Carlyle Gives Up Xugong Plan
China’s Xugong Group Construction Machinery Co (Xugong) has given up the plan of selling a stake to US private equity firm Carlyle, after a long wait of three years.
“The investment agreement signed in October 2005 has now expired,” said in a statement jointly issued by the two companies yesterday. “Both parties have decided not to continue the investment and Xugong will embark independently on its restricting.”
It also said: “Considering the significant improvements in the market environment in the transition period, both sides agreed that it is best for Xugong to immediately proceed with its restructuring into a more integrated, streamlined company to be competent in the world market.”
In October 2005, Carlyle decided to buy 85 percent of Xugong at a price of $375 million. It would have been the biggest acquisition of a controlling stake of a leading state-owned company by a foreign investor.
It took the central government a long time to think over the takeover bid which caused a wide concern that China was selling its strategic companies very cheap to foreign investors.
In the past three years, Carlyle has conceded from purchasing 85 percent of Xugong’s stake to 45 percent.
“Carlyle’s quitting will to some extent impact foreign companies’ investment in China’s machinery industry,” said Sun Xin, an analyst with Southwest Securities in Beijing yesterday.”They will be more cautious over mergers and acquisitions in the country, especially with major domestic companies.

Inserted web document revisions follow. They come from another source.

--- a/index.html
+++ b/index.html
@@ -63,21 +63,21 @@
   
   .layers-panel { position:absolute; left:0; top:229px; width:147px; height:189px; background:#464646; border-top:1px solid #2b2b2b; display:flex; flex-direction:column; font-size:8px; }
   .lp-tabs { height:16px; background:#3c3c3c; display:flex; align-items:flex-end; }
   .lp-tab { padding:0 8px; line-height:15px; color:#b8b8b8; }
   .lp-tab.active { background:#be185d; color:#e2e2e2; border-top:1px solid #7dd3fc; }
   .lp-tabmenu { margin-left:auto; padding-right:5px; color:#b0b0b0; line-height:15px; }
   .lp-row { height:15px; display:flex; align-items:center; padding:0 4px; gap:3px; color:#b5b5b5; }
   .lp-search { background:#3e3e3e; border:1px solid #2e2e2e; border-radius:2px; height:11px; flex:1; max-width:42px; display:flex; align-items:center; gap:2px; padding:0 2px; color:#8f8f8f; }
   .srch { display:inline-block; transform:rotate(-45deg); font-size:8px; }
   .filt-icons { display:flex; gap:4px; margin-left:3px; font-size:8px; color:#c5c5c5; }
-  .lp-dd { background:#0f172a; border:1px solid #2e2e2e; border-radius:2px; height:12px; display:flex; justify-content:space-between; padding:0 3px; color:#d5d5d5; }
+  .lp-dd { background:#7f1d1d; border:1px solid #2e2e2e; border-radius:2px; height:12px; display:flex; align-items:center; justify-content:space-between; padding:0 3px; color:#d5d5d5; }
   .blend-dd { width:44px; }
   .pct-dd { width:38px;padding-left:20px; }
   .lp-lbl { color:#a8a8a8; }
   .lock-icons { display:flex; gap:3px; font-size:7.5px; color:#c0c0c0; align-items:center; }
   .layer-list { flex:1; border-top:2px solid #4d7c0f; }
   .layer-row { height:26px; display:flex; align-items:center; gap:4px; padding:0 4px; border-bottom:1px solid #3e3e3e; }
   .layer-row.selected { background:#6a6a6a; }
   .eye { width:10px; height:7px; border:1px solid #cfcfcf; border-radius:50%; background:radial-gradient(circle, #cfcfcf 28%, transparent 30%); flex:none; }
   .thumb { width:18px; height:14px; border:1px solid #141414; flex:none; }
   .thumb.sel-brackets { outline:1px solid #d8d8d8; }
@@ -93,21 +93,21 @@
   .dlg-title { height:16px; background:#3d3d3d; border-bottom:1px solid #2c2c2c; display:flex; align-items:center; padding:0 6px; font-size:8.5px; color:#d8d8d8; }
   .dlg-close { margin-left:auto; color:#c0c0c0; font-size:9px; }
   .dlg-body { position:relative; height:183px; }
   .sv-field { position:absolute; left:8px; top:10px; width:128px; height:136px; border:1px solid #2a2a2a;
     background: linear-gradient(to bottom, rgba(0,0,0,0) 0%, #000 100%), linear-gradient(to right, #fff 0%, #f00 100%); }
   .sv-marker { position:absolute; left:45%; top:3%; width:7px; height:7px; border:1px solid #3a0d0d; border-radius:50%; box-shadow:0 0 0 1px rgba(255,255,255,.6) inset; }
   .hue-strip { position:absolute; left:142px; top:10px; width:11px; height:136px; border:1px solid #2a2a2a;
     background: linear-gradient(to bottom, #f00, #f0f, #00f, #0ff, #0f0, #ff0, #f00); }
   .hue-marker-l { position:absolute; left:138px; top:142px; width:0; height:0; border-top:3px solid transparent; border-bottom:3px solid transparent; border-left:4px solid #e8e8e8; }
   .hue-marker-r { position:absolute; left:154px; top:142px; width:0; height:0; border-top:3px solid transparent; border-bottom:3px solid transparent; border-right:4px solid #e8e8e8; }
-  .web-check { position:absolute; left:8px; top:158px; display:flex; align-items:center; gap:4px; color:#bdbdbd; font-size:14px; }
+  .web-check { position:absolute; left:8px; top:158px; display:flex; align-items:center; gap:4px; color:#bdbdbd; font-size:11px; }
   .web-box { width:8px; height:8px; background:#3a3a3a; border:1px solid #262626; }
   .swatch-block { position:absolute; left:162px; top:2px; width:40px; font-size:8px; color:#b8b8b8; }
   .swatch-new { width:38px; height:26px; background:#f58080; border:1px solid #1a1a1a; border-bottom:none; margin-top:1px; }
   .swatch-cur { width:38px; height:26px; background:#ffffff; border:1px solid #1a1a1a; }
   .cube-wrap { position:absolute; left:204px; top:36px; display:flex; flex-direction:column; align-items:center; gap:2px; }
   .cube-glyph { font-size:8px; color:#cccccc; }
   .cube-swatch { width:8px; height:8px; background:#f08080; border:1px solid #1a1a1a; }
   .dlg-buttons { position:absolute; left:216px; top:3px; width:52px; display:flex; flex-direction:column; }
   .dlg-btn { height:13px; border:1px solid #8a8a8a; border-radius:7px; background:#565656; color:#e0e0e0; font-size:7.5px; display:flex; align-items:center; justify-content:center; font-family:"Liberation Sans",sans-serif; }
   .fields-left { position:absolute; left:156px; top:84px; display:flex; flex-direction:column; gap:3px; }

But its impact on the development of the industry as a whole is not that big. ”
In August 2006, new rules on acquisition of Chinese enterprises by foreign investors were released by the Ministry of Commerce and other authorities. It regulated that overseas investors would need the permission of the central government to buy controlling stakes in key industries.

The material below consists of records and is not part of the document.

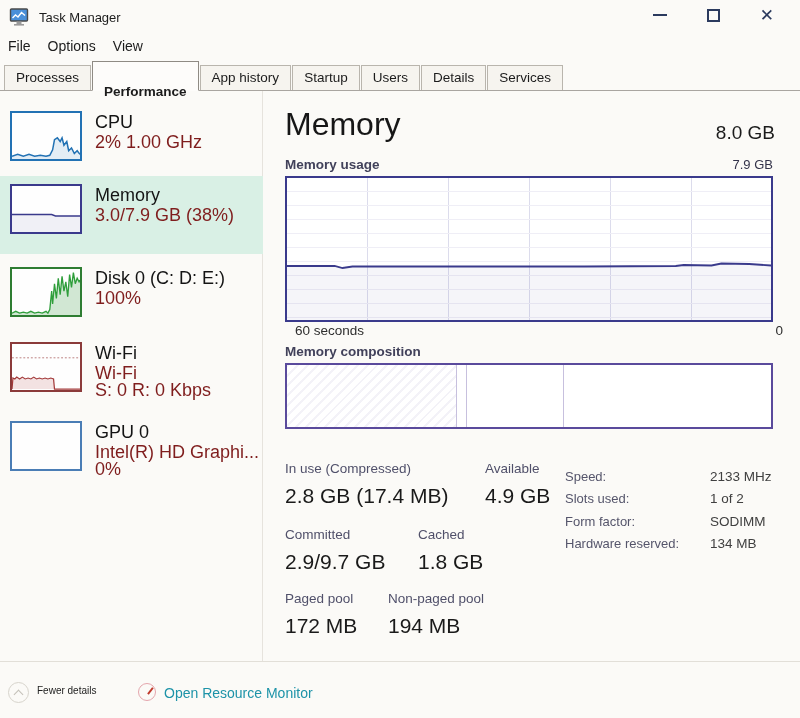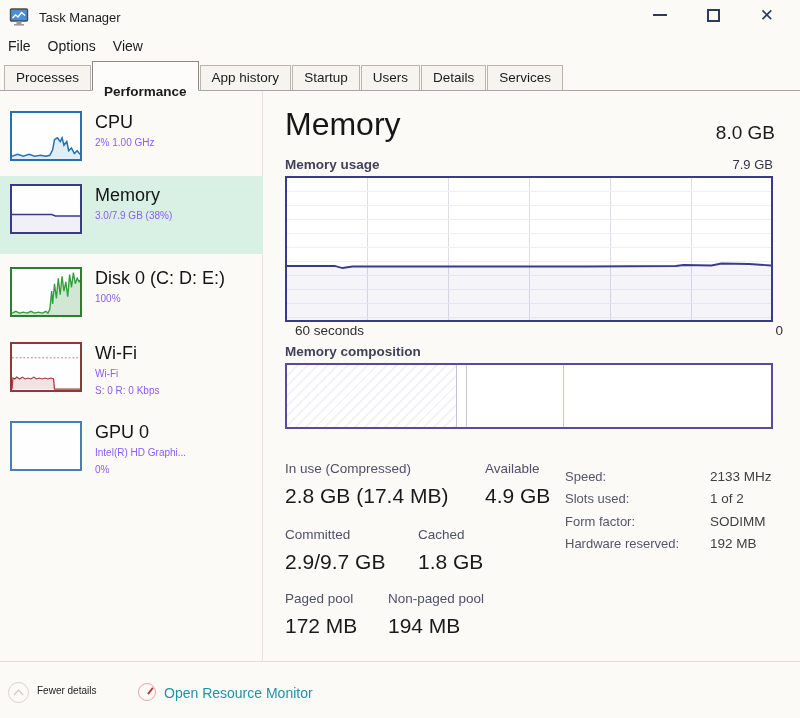--- a/index.html
+++ b/index.html
@@ -31,21 +31,21 @@
   .side-item.selected { background:#d9f0e5; }
   .thumb { width:72px; height:50px; background:#fefefe; flex:none; }
   .thumb svg { display:block; width:100%; height:100%; }
   .thumb-cpu { border:2px solid #2272b4; }
   .thumb-mem { border:2px solid #3a3a8c; }
   .thumb-disk { border:2px solid #2e7d32; }
   .thumb-wifi { border:2px solid #8b3a3a; }
   .thumb-gpu { border:2px solid #4a7db5; }
   .side-text { margin-left:13px; }
   .side-title { font-size:18px; color:#141414; line-height:23px; }
-  .side-line { font-size:10px; color:#8b5cf6; line-height:17px; }
+  .side-line { font-size:18px; color:#7f1d1d; line-height:17px; }
 
   
   .main-title { position:absolute; left:285px; top:106px; font-size:32px; font-weight:300; color:#161616; }
   .main-total { position:absolute; right:25px; top:122px; font-size:19px; color:#1b1b1b; }
 
   .usage-head { position:absolute; left:285px; top:157px; width:488px; display:flex; justify-content:space-between; }
   .sec-label { font-size:13.5px; font-weight:600; color:#41415a; }
   .axis-val  { font-size:13px; color:#33334a; }
 
   .usage-chart { position:absolute; left:285px; top:176px; width:488px; height:146px; border:2px solid #3a3a8c; background:
@@ -236,21 +236,21 @@
     <div class="detail-row">
       <span class="dl">Slots used:</span>
       <span class="dv">1 of 2</span>
     </div>
     <div class="detail-row">
       <span class="dl">Form factor:</span>
       <span class="dv">SODIMM</span>
     </div>
     <div class="detail-row">
       <span class="dl">Hardware reserved:</span>
-      <span class="dv">192 MB</span>
+      <span class="dv">134 MB</span>
     </div>
   </div>
 
   <div class="footer">
     <div class="chev-circle">
       <div class="chev-up"></div>
     </div>
     <span class="fewer-label">Fewer details</span>
     <div class="gauge-circle">
       <div class="gauge-needle"></div>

Xugong is now possessed by Xuzhou Construction Machinery Group, which is owned by the Xuzhou local government. The company is leading in China’s machinery sector.
Some experts had analyzed that China may loose the technology competition to its foreign companies if important firms like Xugong are sold to overseas companies. They also held the opinion that the selling off of a major firm like Xugong to a foreign company may be a hurt to China’s economic security.

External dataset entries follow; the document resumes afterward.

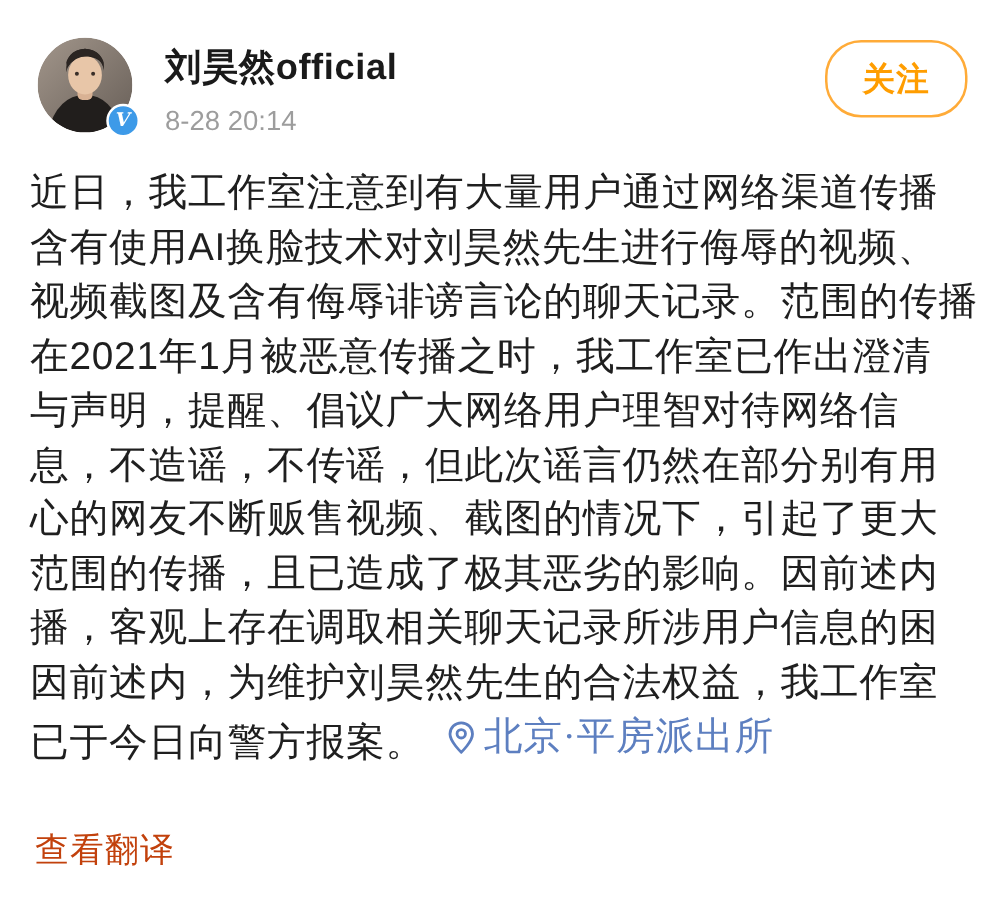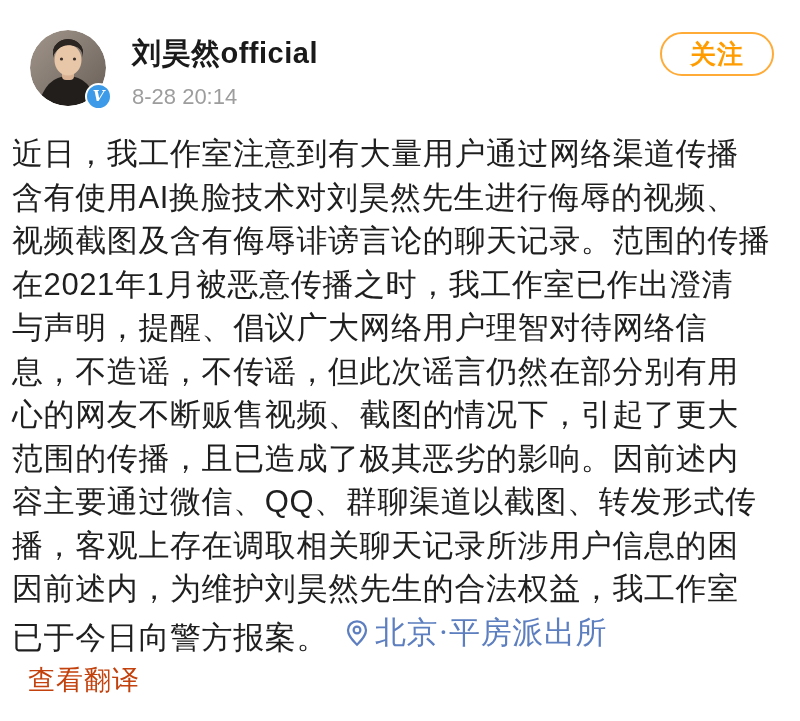--- a/index.html
+++ b/index.html
@@ -23,32 +23,32 @@
     background: #3d9ae8; border: 2.5px solid #ffffff;
     color: #fff; font-weight: bold; font-style: italic;
     font-size: 15px; line-height: 22px; text-align: center;
     font-family: "DejaVu Serif", "Liberation Serif", serif;
   }
   .id-block { position: absolute; left: 102px; top: 4px; }
   .username { font-size: 29px; font-weight: 700; color: #1a1a1a; letter-spacing: 0.5px; }
   .timestamp { margin-top: 10px; font-size: 22px; color: #9d9d9d; }
   .follow {
     position: absolute; right: 0; top: 2px;
-    width: 114px; height: 44px;
+    width: 114px; height: 62px;
     background: #ffffff;
     border: 2px solid #ffab38;
     border-radius: 29px;
     color: #ff9d00; font-size: 26px; font-weight: 600;
     font-family: inherit;
     cursor: pointer;
     letter-spacing: 1px;
   }
 
   
-  .body { position: absolute; top: 132px; left: 12px; right: 24px; }
+  .body { position: absolute; top: 132px; left: 24px; right: 24px; }
   .line { font-size: 31px; line-height: 43.5px; color: #1f1f1f; letter-spacing: 0.6px; white-space: nowrap; }
   .loc {
     color: #5d7fc0; text-decoration: none; cursor: pointer;
     display: inline-flex; align-items: center; margin-left: 14px; font-family: Liberation Serif, serif;
   }
   .loc svg { width: 30px; height: 30px; margin-right: 3px; position: relative; top: 1px; }
 
   
   .translate {
     position: absolute; left: 28px; top: 662px;
@@ -95,21 +95,20 @@
 
   <div class="body">
     <div class="line">近日，我工作室注意到有大量用户通过网络渠道传播</div>
     <div class="line">含有使用AI换脸技术对刘昊然先生进行侮辱的视频、</div>
     <div class="line">视频截图及含有侮辱诽谤言论的聊天记录。范围的传播</div>
     <div class="line">在2021年1月被恶意传播之时，我工作室已作出澄清</div>
     <div class="line">与声明，提醒、倡议广大网络用户理智对待网络信</div>
     <div class="line">息，不造谣，不传谣，但此次谣言仍然在部分别有用</div>
     <div class="line">心的网友不断贩售视频、截图的情况下，引起了更大</div>
     <div class="line">范围的传播，且已造成了极其恶劣的影响。因前述内</div>
-    <div class="line">容主要通过微信、QQ、群聊渠道以截图、转发形式传</div>
     <div class="line">播，客观上存在调取相关聊天记录所涉用户信息的困</div>
     <div class="line">因前述内，为维护刘昊然先生的合法权益，我工作室</div>
     <div class="line">
       <span>已于今日向警方报案。</span><a class="loc">
           <svg viewBox="0 0 24 24" fill="none" stroke="#5d7fc0" stroke-width="1.8">
             <path d="M12 2.6 a7.2 7.2 0 0 0 -7.2 7.2 c0 4.9 7.2 11.6 7.2 11.6 s7.2 -6.7 7.2 -11.6 A7.2 7.2 0 0 0 12 2.6 Z"></path>
             <circle cx="12" cy="9.6" r="2.7"></circle>
           </svg>
           <span>北京·平房派出所</span>
         </a>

In 2006, Chinese heavy machinery manufacturer Sany released its plan to pay a higher price to buy Xugong. Sany Corp Executive President Xiang Wenbo said the bid offered by Carlyle to Xugong was below par. Sany has held the idea of purchasing Xugong for a long time.
Carlyle yesterday said that” continues to make large investments in China, where it has invested in more than 30 companies and has put in more than $1.3 billion in equity alone in the past two years.”
“Both parties believe Xugong’s expansion will create opportunities for partnership with Carlyle and its portfolio companies worldwide,” said the statement.